Sandy Robertson

Personal information
- Full name: Alexander Robertson
- Date of birth: 26 April 1971 (age 55)
- Place of birth: Edinburgh, Scotland
- Position: Midfielder

Youth career
- 1987–1988: Rangers

Senior career*
- Years: Team / Apps / (Gls)
- 1988–1994: Rangers / 26 / (1)
- 1994–1995: Coventry City / 4 / (0)
- 1995–1997: Dundee United / 8 / (0)
- 1997: Airdrieonians / 3 / (0)
- 1997–1998: Inverness Caledonian Thistle / 16 / (1)
- 1998: Livingston / 6 / (0)
- 1998: Clydebank / 11 / (1)
- 1999–2000: Morwell Falcons / 22 / (0)
- 2000–2001: Joondalup
- 2001: Cowdenbeath / 1 / (0)
- 2001–2002: Berwick Rangers / 8 / (1)
- 2002: Raith Rovers / 0 / (0)

International career
- 1991: Scotland U21 / 2 / (0)

= Sandy Robertson (footballer, born 1971) =

Scottish footballer (born 1971)

Alexander Robertson (born 26 April 1971) is a Scottish former footballer who played in midfield.

==Early life==
His father, Malcolm Robertson, was also a professional footballer, with Ayr United, Heart of Midlothian and Hibernian.

==Club career==
Robertson began his career with Rangers where manager Graeme Souness labelled him as the best young player in Britain. He scored the first goal for Rangers' under manager Walter Smith in a 1–0 victory over St Mirren on 20 April 1991 at Love Street.
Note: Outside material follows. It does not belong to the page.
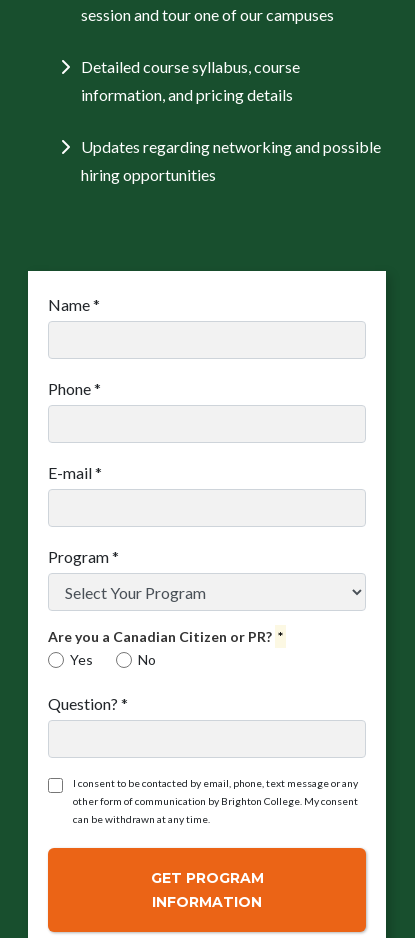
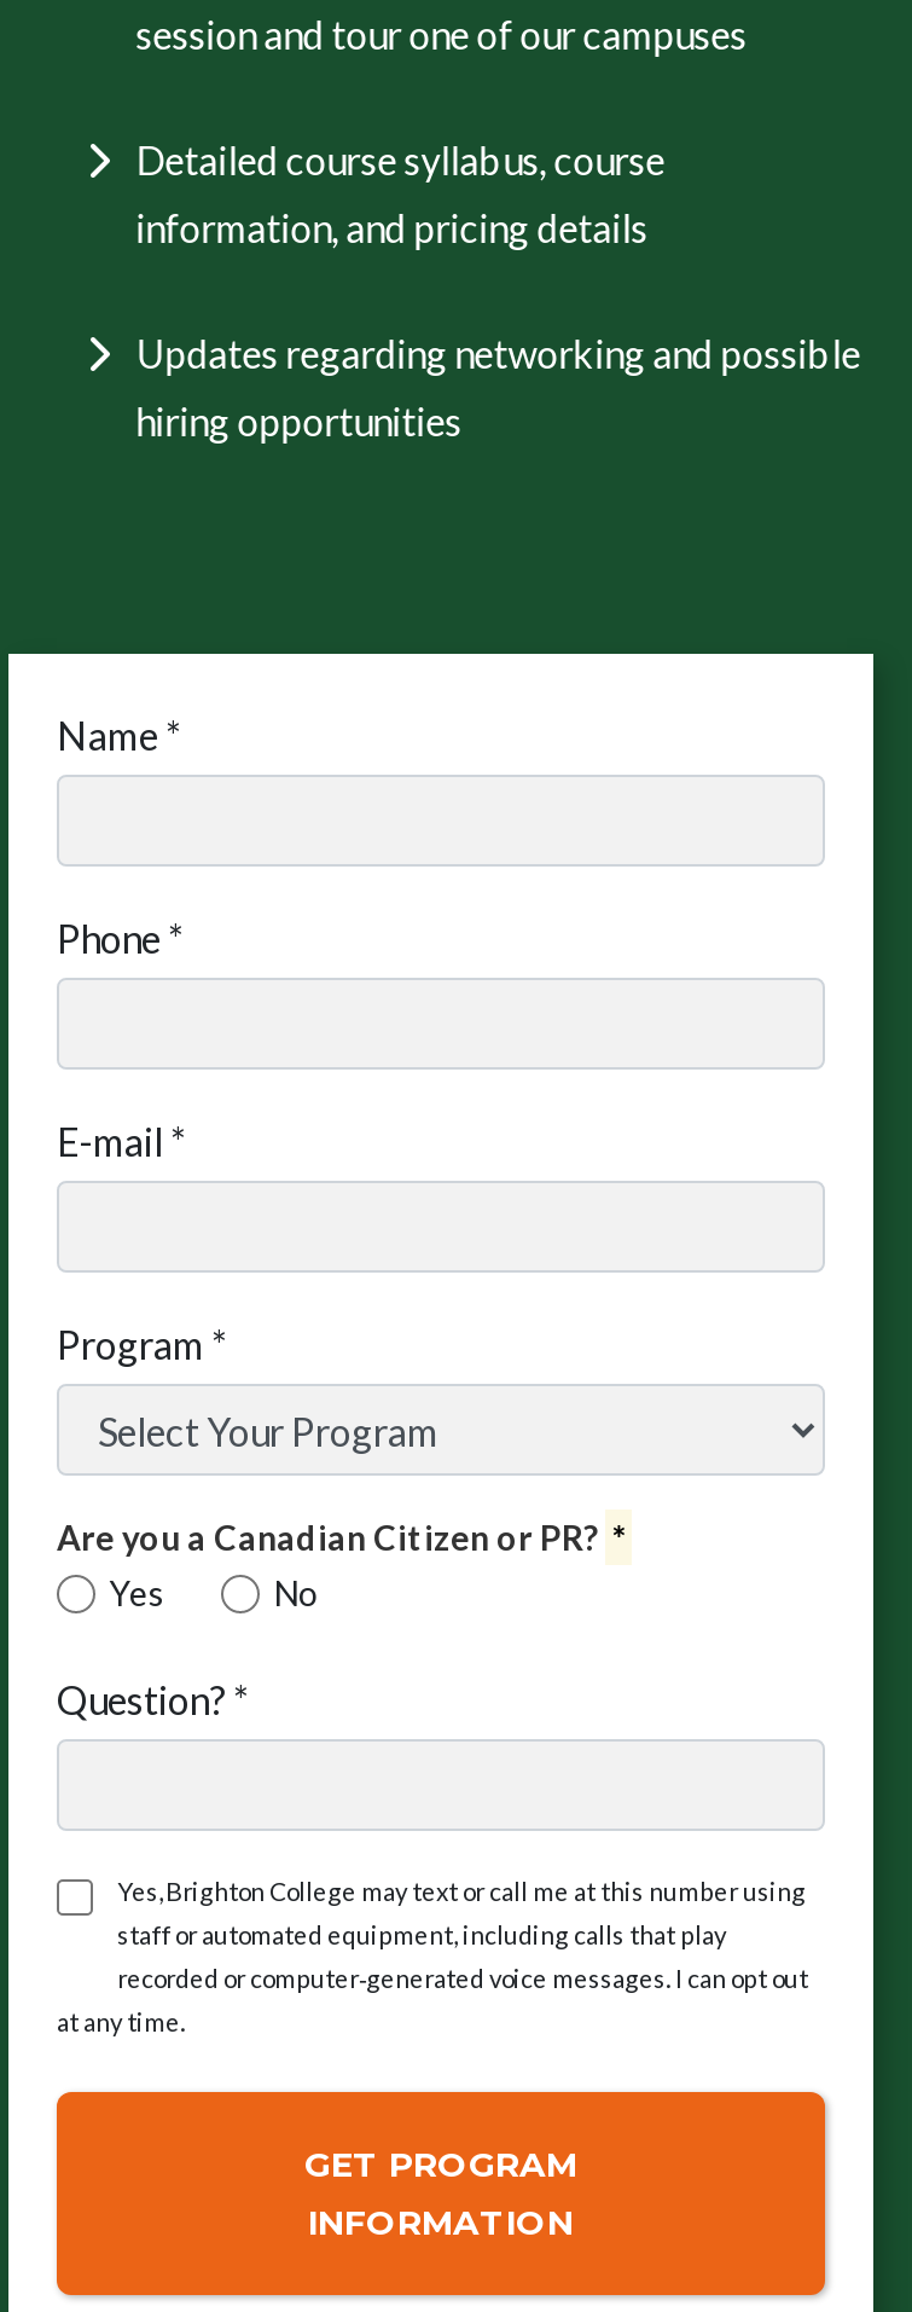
[73,777,358,825] I consent to be contacted by email, phone, text message or any | other form of communication by Brighton College. My consent | can be withdrawn at any time. -> [57,1876,808,2035] Yes, Brighton College may text or call me at this number using | staff or automated equipment, including calls that play | recorded or computer‑generated voice messages. I can opt out | at any time.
Robertson then joined Coventry City in England. In July 1995 he returned to Scotland, Dundee United buying him and Steven Pressley for a joint fee of £1 million.

==International career==
Robertson made two appearances for the Scotland under-21 team at the 1991 Toulon Tournament.

==Personal life==
In August 1997 he was jailed for assaulting a restaurant doorman in Edinburgh while drunk. He had a previous conviction for assault in 1991. Robertson later received facial scarring in a bottle attack.